___ Provided data
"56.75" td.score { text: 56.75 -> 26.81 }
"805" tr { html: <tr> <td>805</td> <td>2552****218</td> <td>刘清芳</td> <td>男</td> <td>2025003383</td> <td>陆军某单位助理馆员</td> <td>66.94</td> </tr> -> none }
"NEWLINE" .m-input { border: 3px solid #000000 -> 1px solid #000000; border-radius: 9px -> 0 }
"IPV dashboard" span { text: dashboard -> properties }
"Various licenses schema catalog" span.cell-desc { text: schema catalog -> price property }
______
___ Provided data
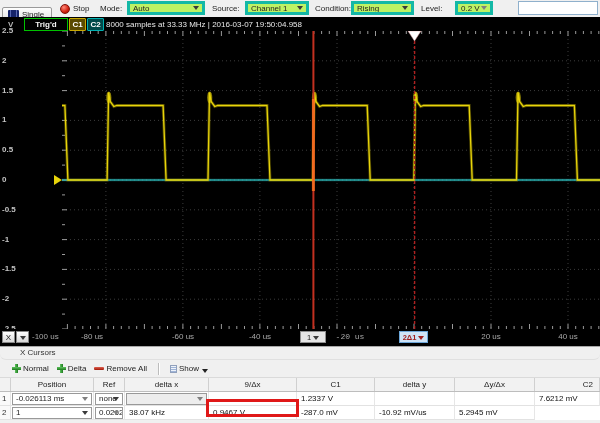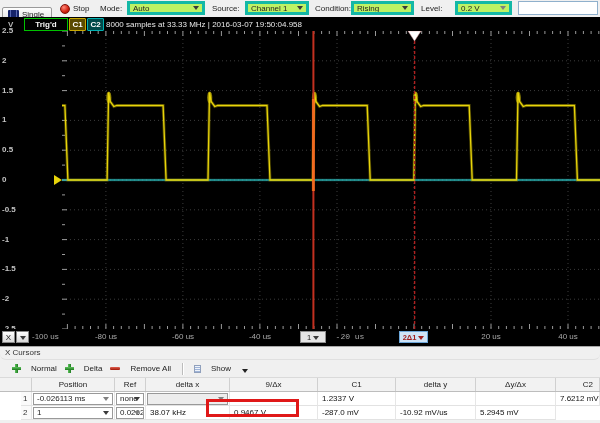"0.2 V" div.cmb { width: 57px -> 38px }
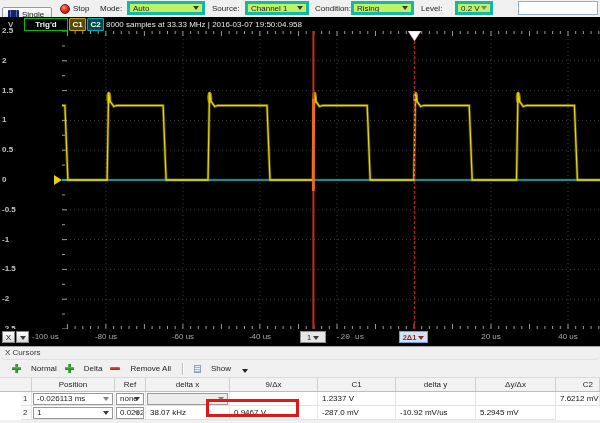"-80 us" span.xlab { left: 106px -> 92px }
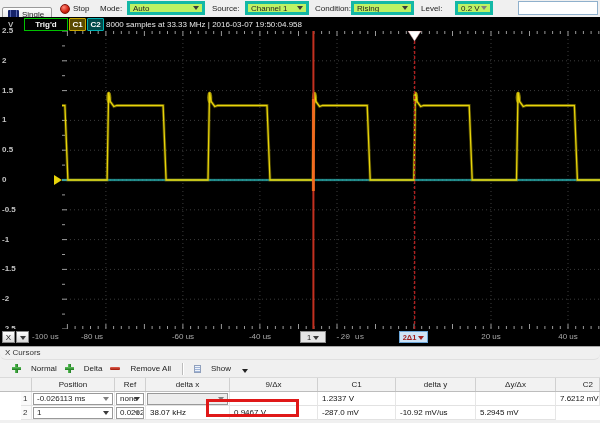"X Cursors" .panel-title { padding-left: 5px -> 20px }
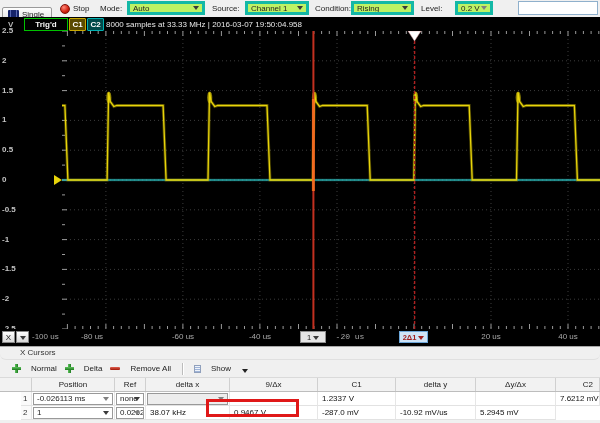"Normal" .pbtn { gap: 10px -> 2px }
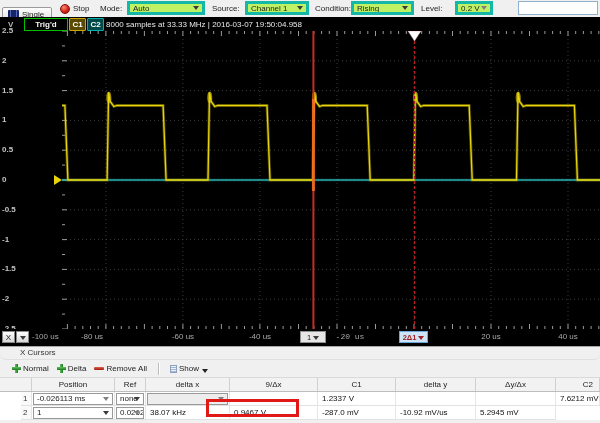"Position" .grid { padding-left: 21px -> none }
______
● **Description of the task**
Please write out, exactly as they appear above, only the lines in the stretch from the line with "text: dashboard ->" through the line with "text: schema catalog".

● **Solved problem**
"IPV dashboard" span { text: dashboard -> properties }
"Various licenses schema catalog" span.cell-desc { text: schema catalog -> price property }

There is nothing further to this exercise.